PROBLEM DESCRIPTION: The entries below contain a stretch that opens with the line containing "order number: 73502 -> 73542" and closes with the line containing "total: 6757.55 -> 6619.90"; set down that stretch exactly, both ends included, and nothing else.
*****
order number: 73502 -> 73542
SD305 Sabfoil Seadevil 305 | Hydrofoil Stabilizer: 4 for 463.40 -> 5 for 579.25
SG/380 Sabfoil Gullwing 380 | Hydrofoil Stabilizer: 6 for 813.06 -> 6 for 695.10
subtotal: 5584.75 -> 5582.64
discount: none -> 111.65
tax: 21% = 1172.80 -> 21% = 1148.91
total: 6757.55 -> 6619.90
*****
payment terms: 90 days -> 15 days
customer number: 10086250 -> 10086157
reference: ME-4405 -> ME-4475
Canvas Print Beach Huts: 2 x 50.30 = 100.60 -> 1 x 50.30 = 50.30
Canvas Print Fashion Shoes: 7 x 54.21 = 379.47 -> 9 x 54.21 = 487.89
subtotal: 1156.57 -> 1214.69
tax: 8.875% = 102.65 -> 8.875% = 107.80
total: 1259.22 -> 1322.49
*****
ANSWER BOX:
order number: 73502 -> 73542
SD305 Sabfoil Seadevil 305 | Hydrofoil Stabilizer: 4 for 463.40 -> 5 for 579.25
SG/380 Sabfoil Gullwing 380 | Hydrofoil Stabilizer: 6 for 813.06 -> 6 for 695.10
subtotal: 5584.75 -> 5582.64
discount: none -> 111.65
tax: 21% = 1172.80 -> 21% = 1148.91
total: 6757.55 -> 6619.90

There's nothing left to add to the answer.